**Exercise goal:**
Among the lines below, restate word for word only those from the line with "tracking number: JW024787910AE" through the line with "Kravet Design - 35698-816 DK: none -> 1", with both end lines kept.

**Exercise input:**
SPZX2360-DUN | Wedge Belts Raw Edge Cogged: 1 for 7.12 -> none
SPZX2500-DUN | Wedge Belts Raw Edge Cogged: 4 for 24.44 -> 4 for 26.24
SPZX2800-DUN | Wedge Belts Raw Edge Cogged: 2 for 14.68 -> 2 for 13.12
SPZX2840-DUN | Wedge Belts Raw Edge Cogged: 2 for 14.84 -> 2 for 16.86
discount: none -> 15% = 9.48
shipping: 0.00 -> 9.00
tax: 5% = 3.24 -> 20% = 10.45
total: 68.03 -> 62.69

==

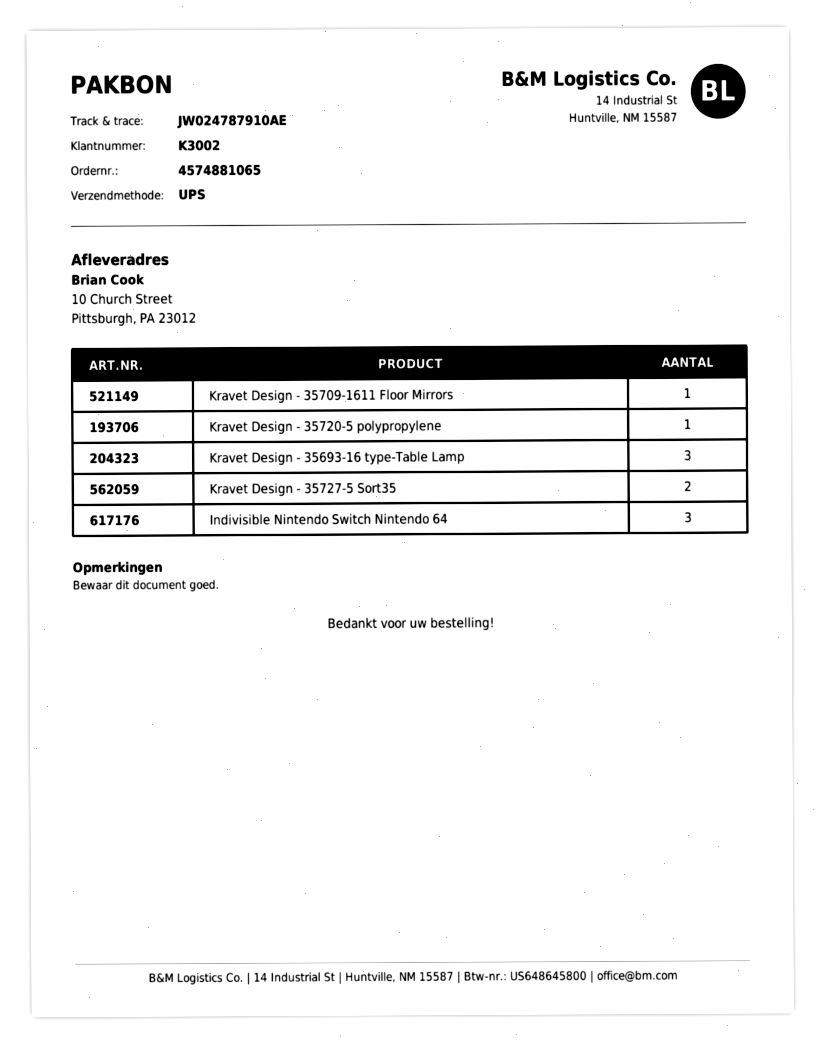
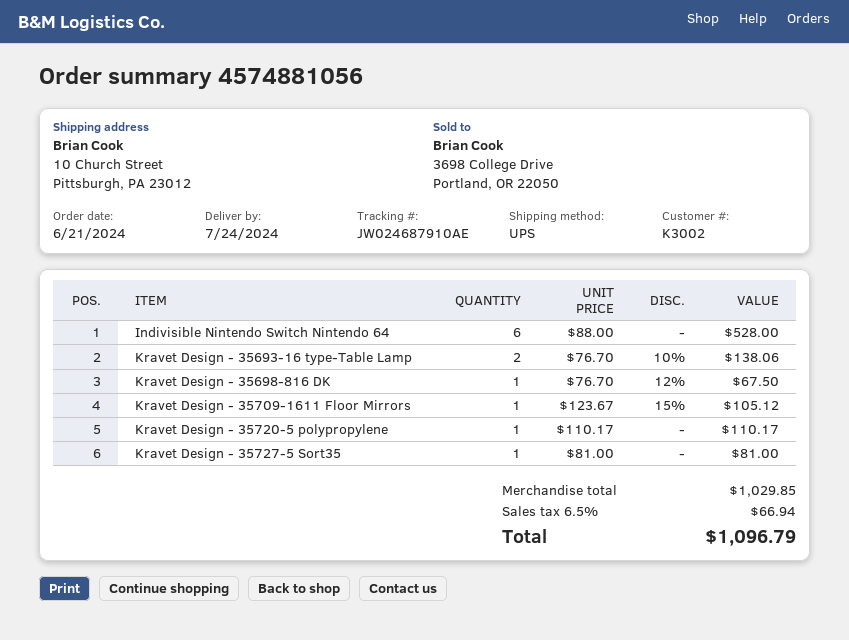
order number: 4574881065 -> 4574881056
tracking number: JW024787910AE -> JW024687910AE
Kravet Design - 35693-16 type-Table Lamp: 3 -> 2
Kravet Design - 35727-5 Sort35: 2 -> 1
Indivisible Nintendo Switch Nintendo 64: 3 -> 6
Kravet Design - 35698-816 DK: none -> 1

---

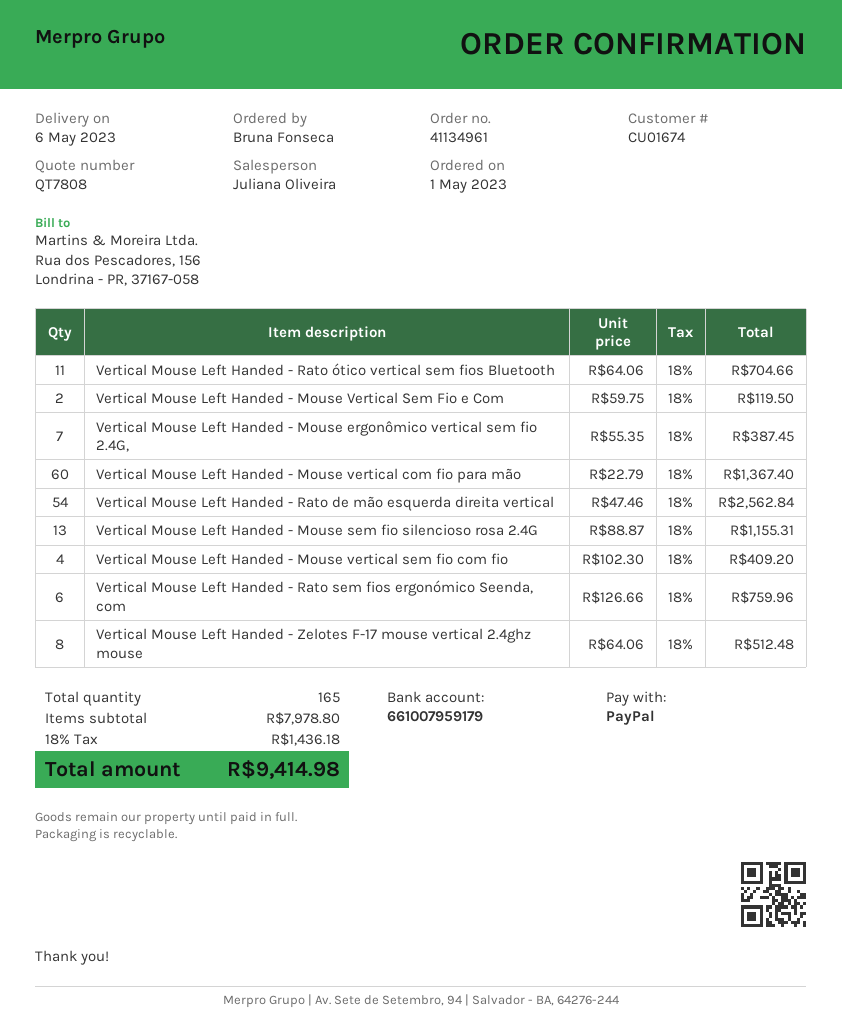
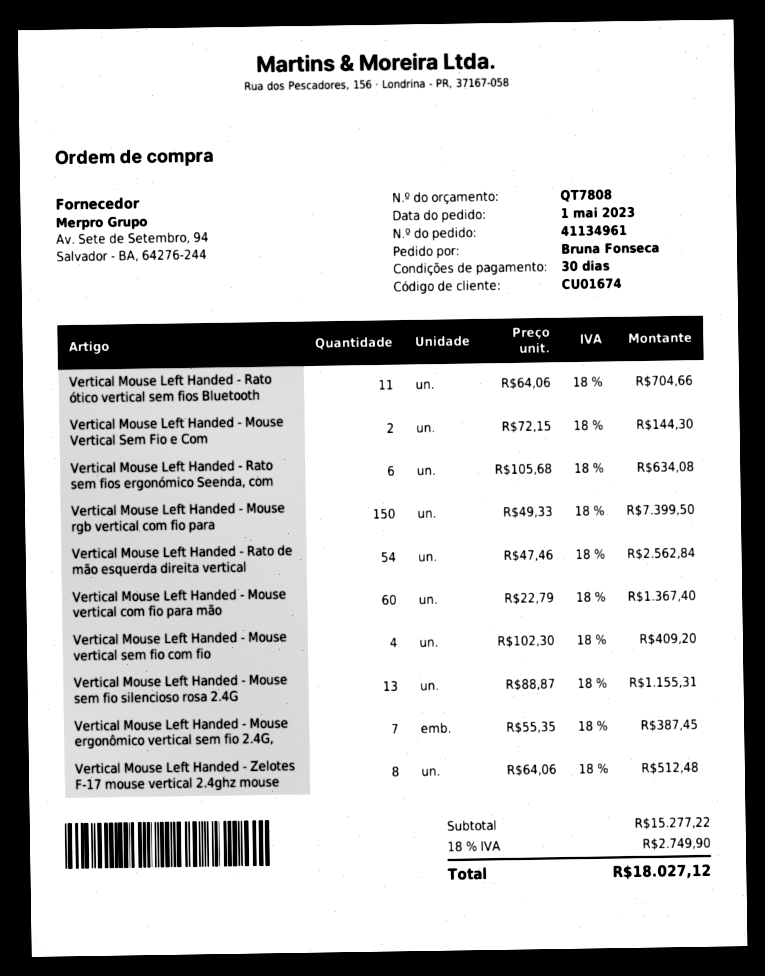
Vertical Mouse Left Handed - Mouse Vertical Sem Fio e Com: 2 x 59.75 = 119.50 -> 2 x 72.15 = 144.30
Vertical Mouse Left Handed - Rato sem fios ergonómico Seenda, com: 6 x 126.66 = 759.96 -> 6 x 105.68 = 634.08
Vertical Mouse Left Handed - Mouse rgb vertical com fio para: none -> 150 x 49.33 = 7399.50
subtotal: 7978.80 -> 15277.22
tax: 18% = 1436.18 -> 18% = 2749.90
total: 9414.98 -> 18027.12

**Expected output:**
tracking number: JW024787910AE -> JW024687910AE
Kravet Design - 35693-16 type-Table Lamp: 3 -> 2
Kravet Design - 35727-5 Sort35: 2 -> 1
Indivisible Nintendo Switch Nintendo 64: 3 -> 6
Kravet Design - 35698-816 DK: none -> 1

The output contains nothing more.